А Рунгжоб нашёл, когда полез в кабинет Елены Владимировны воровать мундштук.
— Кстати, зачем?
— Это оружие, — встрял кенар, недовольный, что у него отнимают инициативу в разговоре. — Поменьше болтай, полковник, тебе ведь жаба ещё нужна? Станешь трепаться, я её придушу.
— А я чиркну.
— Тогда все сгорим! Силы в банке пальца на два, этого на весь этаж хватит!
Мне показалось, или он снова бросил взгляд на уточку? Страх перед зажигалкой приобрёл некоторое объяснение, но резиновый манок?
Дальнейшие события повалили все разом, словно из мешка. Рунгжоб решил, наконец, что иметь оружие против меня — надёжнее, чем заложницу. Он переложил полузадушенную жабу из здоровой руки в раненую, стараясь при этом не выронить мумифицированный обрубок.
— Да уж, Евгений, я бы советовал вам… — начал одновременно с этим Турчин, пошевелив стволом пистолета.
— Стоять! — заорал я, смещая взгляд в его сторону.
Рунгжоб воспринял это как сигнал к действию и взмахнул своим оружием.
Здание качнулось, свет моргнул. Как может качнуться здание, врытое на десятки метров в землю? А бог его знает. У меня сложилось впечатление, что пол прямо-таки ушёл из-под ног. Или кто-то сшиб с ног мягким сильным ударом под колени.
Понимая краем сознания, что в мою сторону летит золотой снаряд, я не сопротивлялся. Наоборот, расслабил и подогнул ноги, чтобы поскорее завалиться на спину. А кулак, державший резиновую уточку, изо всех сил сжал.
Сквозь раздавшийся за этим трубный рёв, звон и хруст, я расслышал ещё два звука. Вскрикнул и на высокой ноте потерял голос Турчин. И истошно заверещал Рунгжоб. А потом перестал.
По моему затылку разлилось тепло, превратилось в жар. Послышались яростные, рыдающие и спорящие до крика голоса — и затем на мой разум накинули непроницаемый чёрный мешок.
* * *
— Мы уходим! — Катор Гилос был категоричен и непреклонен.

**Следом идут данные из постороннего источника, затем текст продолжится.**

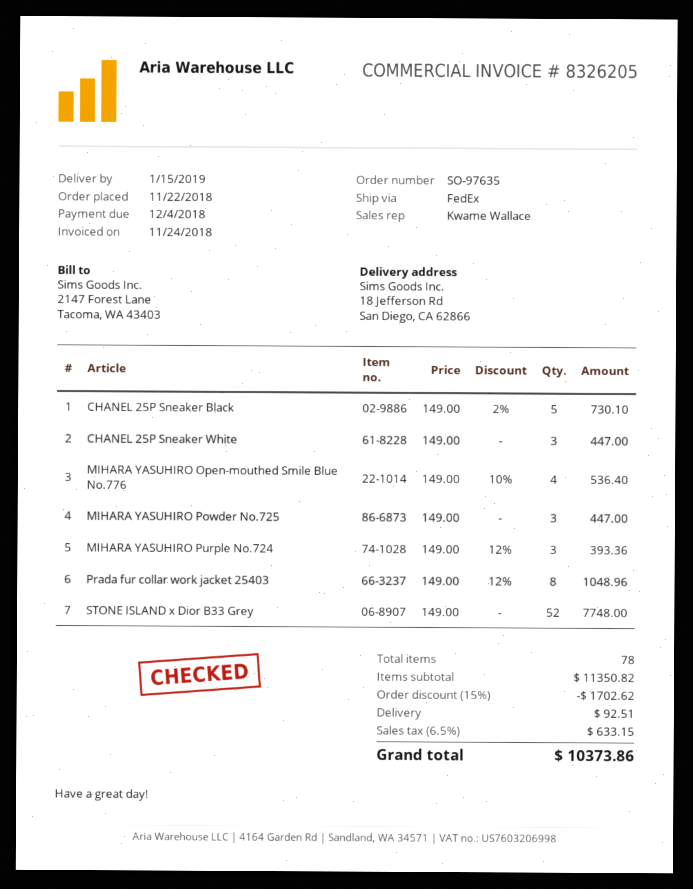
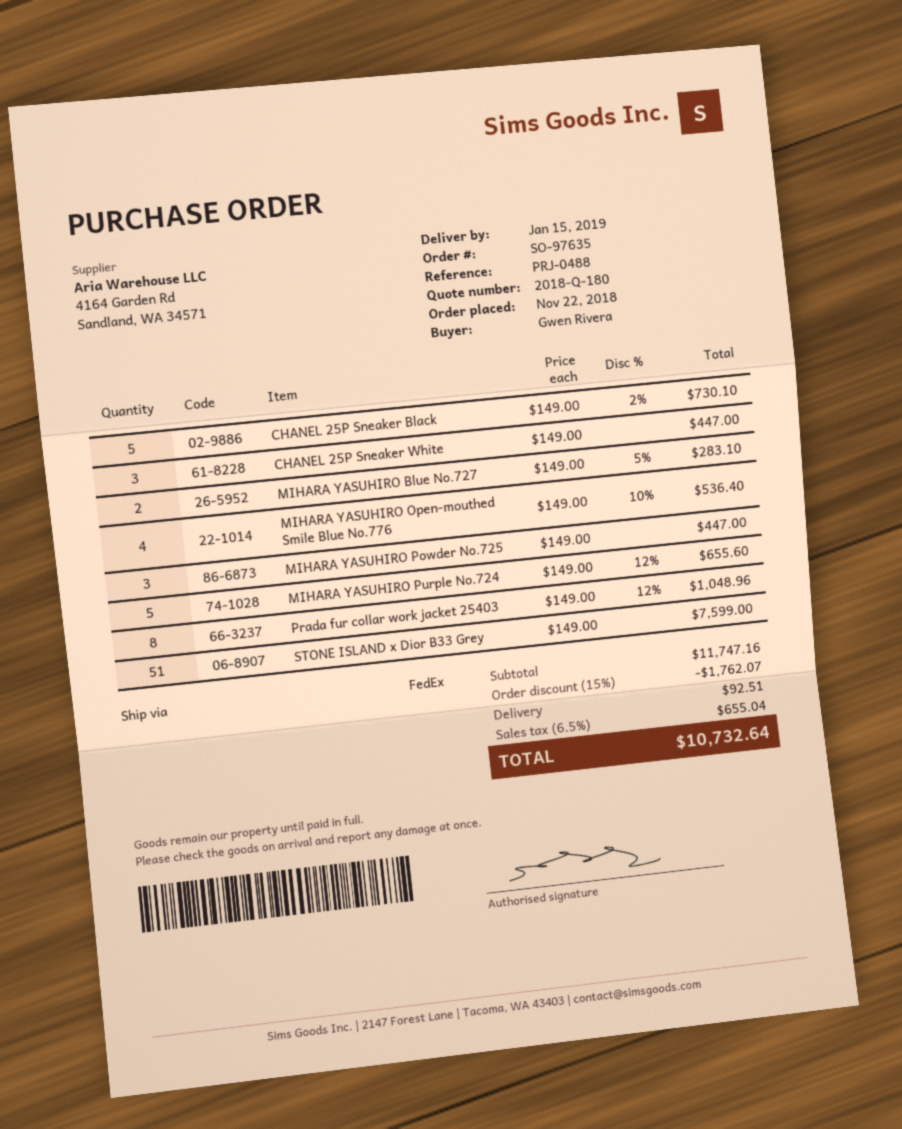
MIHARA YASUHIRO Purple No.724: 3 x 149.00 - 12% = 393.36 -> 5 x 149.00 - 12% = 655.60
STONE ISLAND x Dior B33 Grey: 52 x 149.00 = 7748.00 -> 51 x 149.00 = 7599.00
MIHARA YASUHIRO Blue No.727: none -> 2 x 149.00 - 5% = 283.10
subtotal: 11350.82 -> 11747.16
discount: 15% = 1702.62 -> 15% = 1762.07
tax: 6.5% = 633.15 -> 6.5% = 655.04
total: 10373.86 -> 10732.64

— Это не обязательно! — противился ему голос Хилды Гилос. — Стая могли бы…
— Нет! Это обязательно.
— Но Хвосты!..
— Это проблемы людей. Мы уходим.
— Стая даже не попытаемся отомстить?
— Стая уже попытались. С нами больше нет Мины. А теперь ещё и Солы. Больше никто не погибнет, я не допущу. Мы уходим немедленно.
Откуда здесь взялась Хилда? И почему так темно?
— Твой друг очнулся, — заметил Катор.
— Я могу его отпустить?
— Да, любимая. Только следи за ним. Мне не хотелось бы никого больше убивать.
Он сказал "никого больше"?
Я открыл глаза. Сначала увидел Рунгжоба. Он лежал на боку, подогнув ноги к животу и вцепившись пальцами, сведенными спазмом, в собственное лицо. Так, словно последним ощущением была адская боль в голове, прямо в его продолговатом рыхлом мозге. Рунгжоб был мёртв.
— Они имунны к чтению мыслей. Но это не значит, что они совсем не уязвимы для нашей силы, — объяснил Катор. — Совместных действий стаи иногда хватает, чтобы сжечь личность.
— Вы очень постарались?
— Стая очень страдали. Поэтому сил хватило.
Я поискал глазами и увидел. Крошечная золотая статуэтка шестиногой ящерицы. Сола Гилос, погибшая по моей вине.
— Не думаю, — с грустью возразил Катор. — Птенец не собирался отпускать нас живыми. Ты не смог её спасти, но ты спас стаю.
Потом я увидел паука, вялого, медленно потирающего педипальпы.
Хилда устроилась у него на голове, между двумя рядами глаз.
— Я пришла, как только смогла, — сказала она, хотя это было и без слов очевидно. От пояса до самых туфель мои штаны покрывал слой паутины. Вот, что сбило меня с ног и спасло от руки Мидаса.
Я ещё раз обернулся и, наконец, увидел полковника Турчина. Он лежал на спине, подняв вверх руку. Застывшие пальцы сжимали бесполезный пистолет, мраморная плитка раскололась от удара золотого затылка. Жаль, теперь его будет не допросить. Хотя Буньип и Диббук…
— Нет! — сказал Катор, хотя я пока ни о чем его не спросил. — Стая уходим сейчас же. Я ни на минуту не хочу продлевать опасность для них.
— Какая вам может грозить опасность, теперь-то?
Катор протяженно моргнул, чтобы зрение не мешало сконцентрироваться, и передал моим глазам нечеткий образ комнаты наверху, несколькими этажами выше. Знакомое помещение, хотя и сильно искаженное неверными представлениями гипножабы о земных интерьерах. Комната, наполненная искрящимся фиолетовым туманом с запахом абрикоса. В этой комнате — несколько застывших фигур.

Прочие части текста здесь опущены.